Ora, esta pergunta será fundamental também em Levinas. Na
perspectiva levinasiana, a noite manifesta a ambigüidade inerente ao existir.
Na experiência da noite, o existente humano se descobre entre caos e
luminosidade, isto é, na iminência da guerra e da instituição da ordem.
Ao que parece, trata-se, como em Heidegger, de uma interpretação filosófica
de figuras míticas. No caso de Levinas, a luz será descrita a partir
do nascimento de um eu, isto é, de um sujeito moral. Segundo François
Poirié, o nascimento do sujeito, em Levinas, traduz uma espécie de brilho,
uma luz mais forte que a noite.
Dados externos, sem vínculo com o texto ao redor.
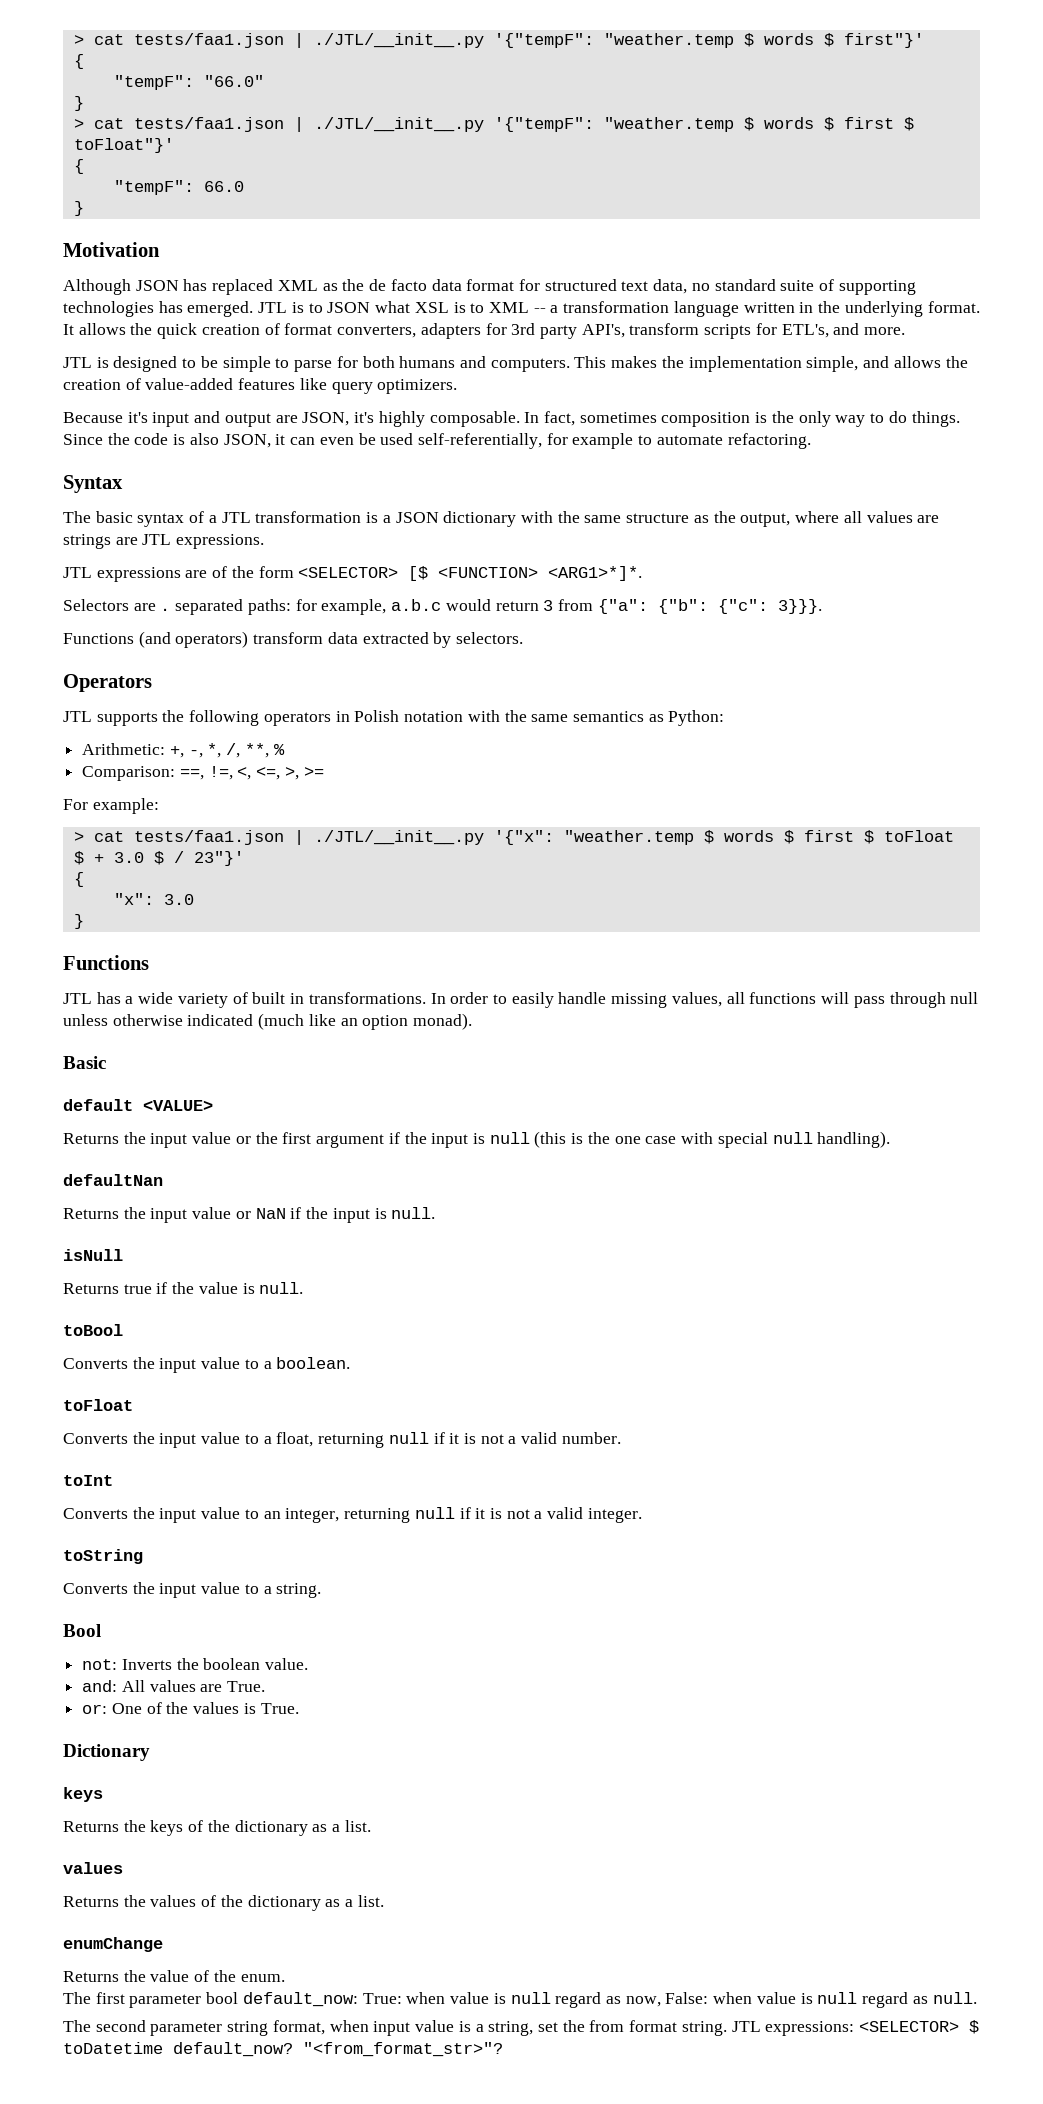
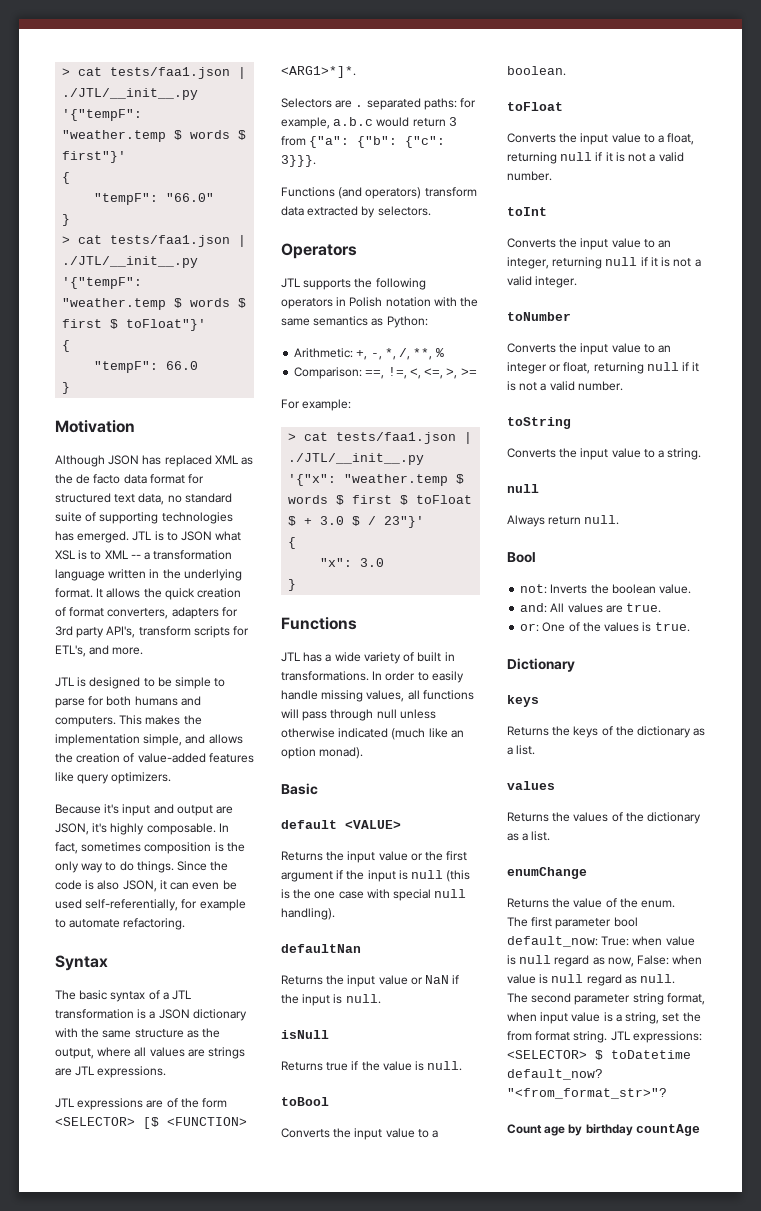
(642, 1515) none -> [507,312,571,321] [507,343,672,355] [507,362,700,374] [507,381,623,391] // toNumber // Converts the input value to an integer or float, returning null if it is not a valid number.
(322, 1590) none -> [507,484,539,493] [507,515,620,527] // null // Always return null.
[227,1681,266,1692] True. -> [626,603,662,613] true.
[260,1703,299,1714] True. -> [654,622,690,632] true.
(503, 2049) none -> [507,1124,700,1136] // Count age by birthday countAge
Mas este brilho é um desvelar-se não do
ser, mas do sujeito. Daí poder-se falar num aparecer do Ente, na exibição
de um ser individuado (Poirié, 1996, p. 15). A luz não vem do Sagrado,
mas do existente humano, isto é, daquele que é luz e sombra a uma só
vez (cf. Chalier, 1993, p. 78). Heidegger parte da noite do mundo para
pensar a clareira do Sagrado, mas o que se descobre, ao final das contas,
é a emergência da luz a partir do Caos. Levinas, por sua vez, parte de
uma descrição de uma experiência da noite enquanto tal, para pensar o
humano como responsabilidade pelo mal do mundo e, portanto, como
possibilidade de redenção. A luz não vem do Sagrado, mas do próprio
homem. Curiosamente, é a experiência do Caos (e, conseqüentemente, do
Sagrado), sempre iminente, que torna possível a instituição da ordem.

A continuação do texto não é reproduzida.